Здесь Гомер ясно выразил, как из двух разных [начал] одно укоряет другое, то есть начало, разбирающееся в том, что лучше, а что хуже, порицает начало безрассудно яростное.
— Ты очень правильно говоришь.
— Следовательно, хоть и с трудом, но мы это все же преодолели и пришли к неплохому выводу, что в государстве и в душе каждого отдельного человека имеются одни и те же начала, и число их одинаково.
— Да, это так.
— Значит, непременно должно быть и вот что: как и в чем сказалась мудрость государства, так же точно и в том же самом она проявляется и у частных лиц.
— Конечно.
— И в чем и как проявляет свое мужество частный человек, в том же и точно так же будет мужественным и государство. Оба они одинаково обладают и всем прочим, что имеет отношение к добродетели.
— Да, это необходимо.
— И справедливым — я думаю, Главкон, мы признаем это — отдельный человек бывает таким же образом, каким осуществляется справедливость в государстве.

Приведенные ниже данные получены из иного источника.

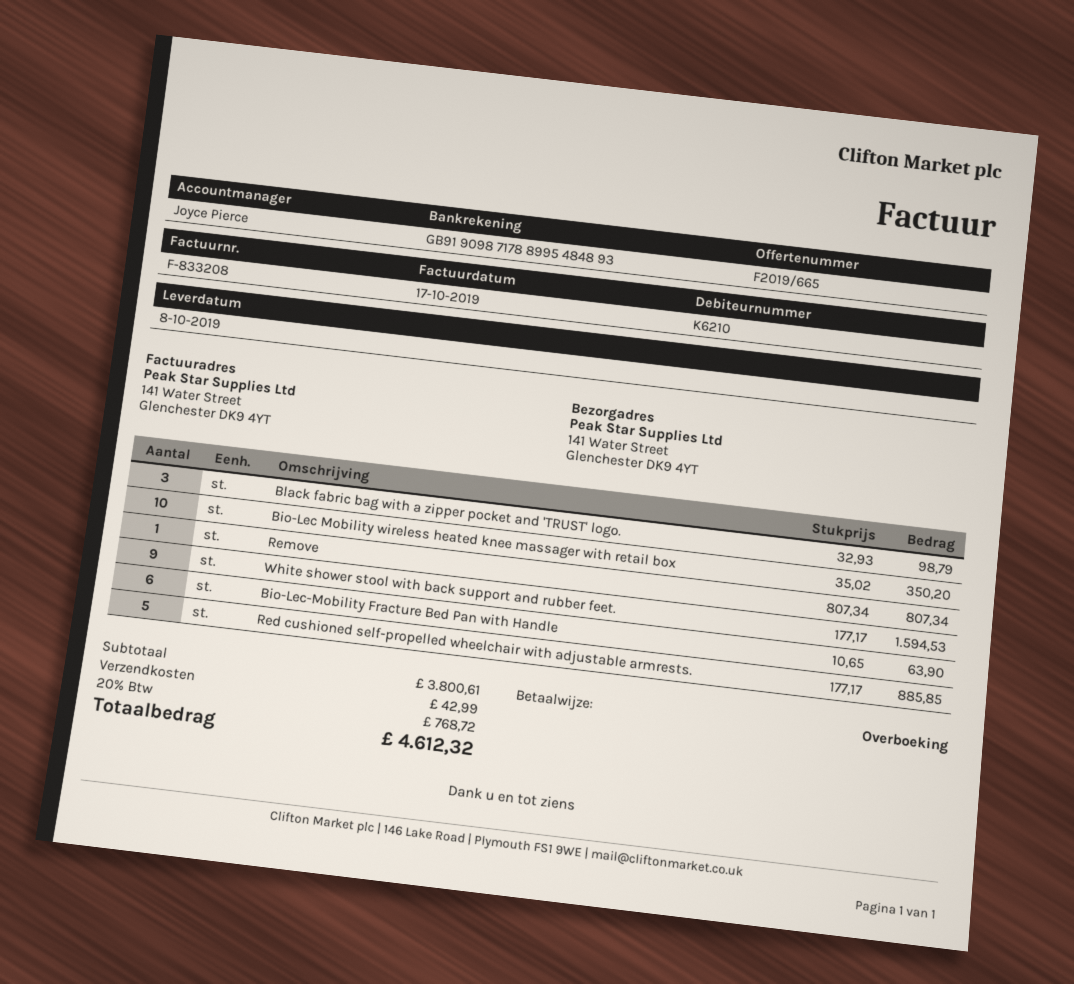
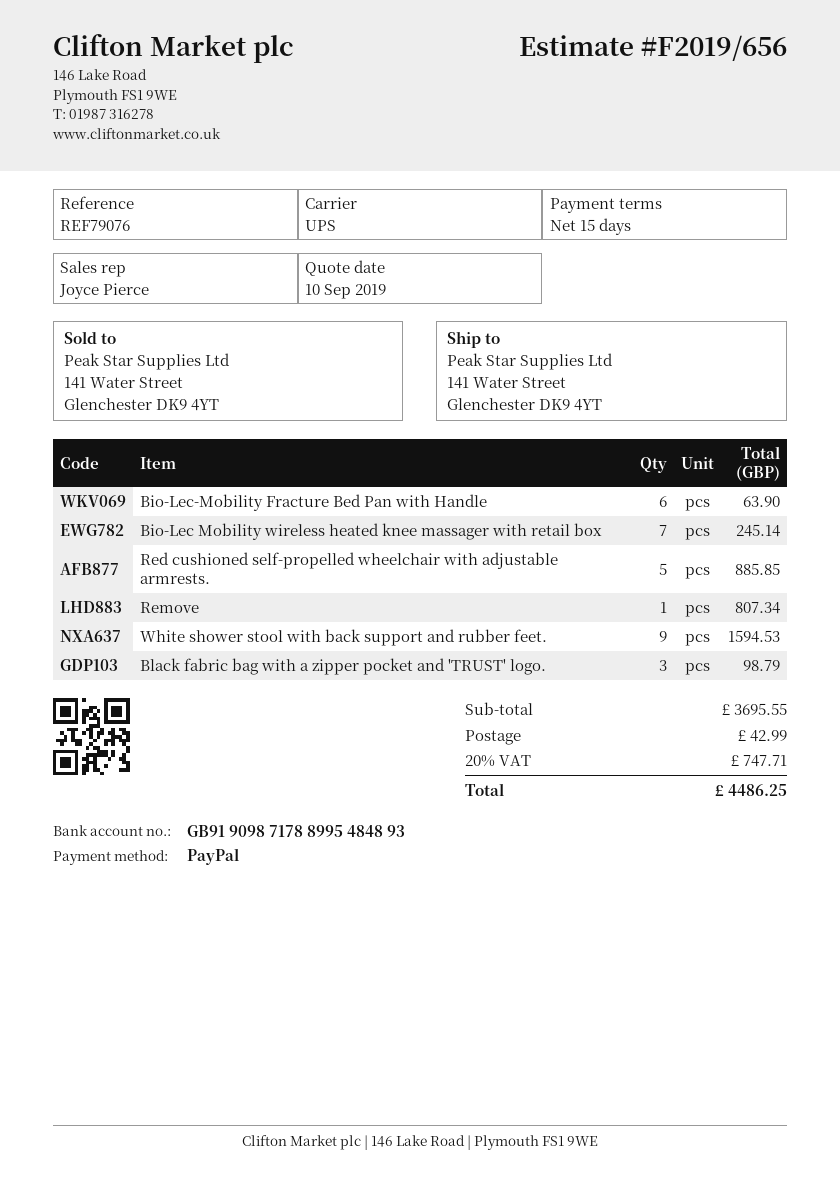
quote number: F2019/665 -> F2019/656
payment method: bank transfer -> PayPal
Bio-Lec Mobility wireless heated knee massager with retail box: 10 for 350.20 -> 7 for 245.14
subtotal: 3800.61 -> 3695.55
tax: 20% = 768.72 -> 20% = 747.71
total: 4612.32 -> 4486.25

— Это тоже совершенно необходимо.
— Но ведь мы не забыли, что государство у нас было признано справедливым в том случае, если каждое из трех его сословий выполняет в нем свое дело.
— Мне кажется, не забыли.
— Значит, нам надо помнить, что и каждый из нас только тогда может быть справедливым и выполнять свое дело, когда каждое из имеющихся в нас начал выполняет свое.

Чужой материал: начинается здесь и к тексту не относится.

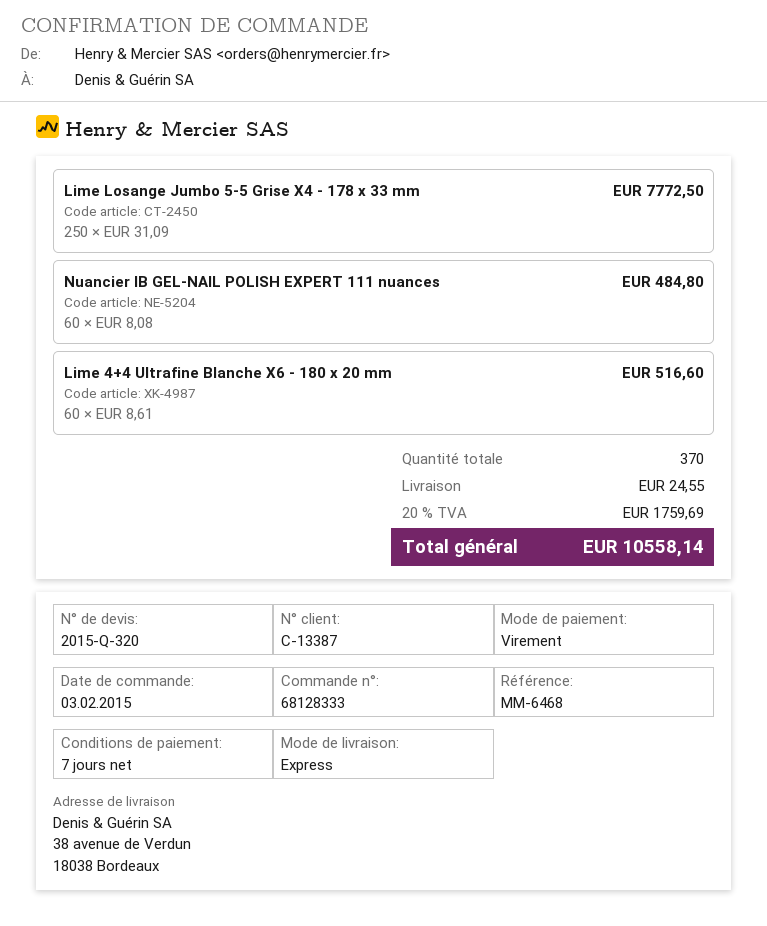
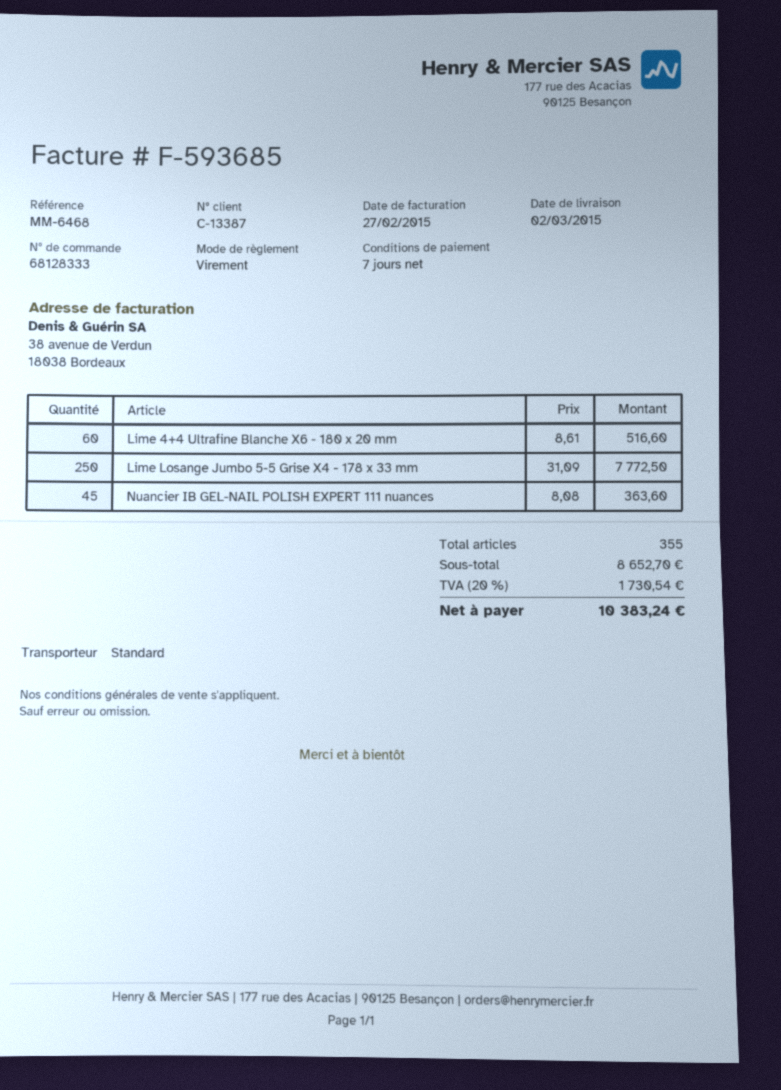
shipping method: express -> standard
Nuancier IB GEL-NAIL POLISH EXPERT 111 nuances: 60 x 8.08 = 484.80 -> 45 x 8.08 = 363.60
total quantity: 370 -> 355
shipping: 24.55 -> none
tax: 20% = 1759.69 -> 20% = 1730.54
total: 10558.14 -> 10383.24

— Это надо твердо помнить.
— Итак, способности рассуждать подобает господствовать, потому что мудрость и попечение обо всей душе в целом — это как раз ее дело, начало же яростное должно ей подчиняться и быть ее союзником.
— Конечно.
— И не правда ли, как мы и говорили, сочетание мусического искусства с гимнастическим приведет оба этих начала к созвучию: способность рассуждать оно сделает стремительнее и будет питать ее прекрасными речами и науками, а яростное начало оно несколько ослабит, смягчая его словами и успокаивая гармонией и ритмом.
— Совершенно верно.
— Оба этих начала, воспитанные таким образом, обученные и подлинно понявшие свое назначение, будут управлять началом вожделеющим, а оно составляет большую часть души каждого человека и по своей природе жаждет богатства. За ним надо следить, чтобы оно не умножилось и не усилилось за счет так называемых телесных удовольствий и не перестало бы выполнять свое назначение: иначе оно может попытаться поработить и подчинить себе то, что ему не родственно, и таким образом извратить жизнедеятельность всех начал.
— Безусловно.
— Оба начала превосходно оберегали бы и всю душу в целом, и тело от внешних врагов: одно из них — своими советами, другое — вооруженной защитой; оно будет следовать за господствующим началом и мужественно выполнять его решения.
— Это так.
— И мужественным, думаю я, мы назовем каждого отдельного человека именно в той мере, в какой его яростный дух и в горе, и в удовольствиях соблюдает указания рассудка насчет того, что опасно, а что неопасно.
— Это верно.
— А мудрым — в той малой мере, которая в каждом главенствует и дает эти указания, ибо она-то и обладает знанием того, что пригодно и каждому отдельному началу, и всей совокупности этих трех начал.
— Конечно.
— Рассудительным же мы назовем его разве не по содружеству и созвучию этих самых начал, когда и главенствующее начало, и оба ему подчиненных согласны в своем мнении, что разумное начало должно управлять и что нельзя восставать против него?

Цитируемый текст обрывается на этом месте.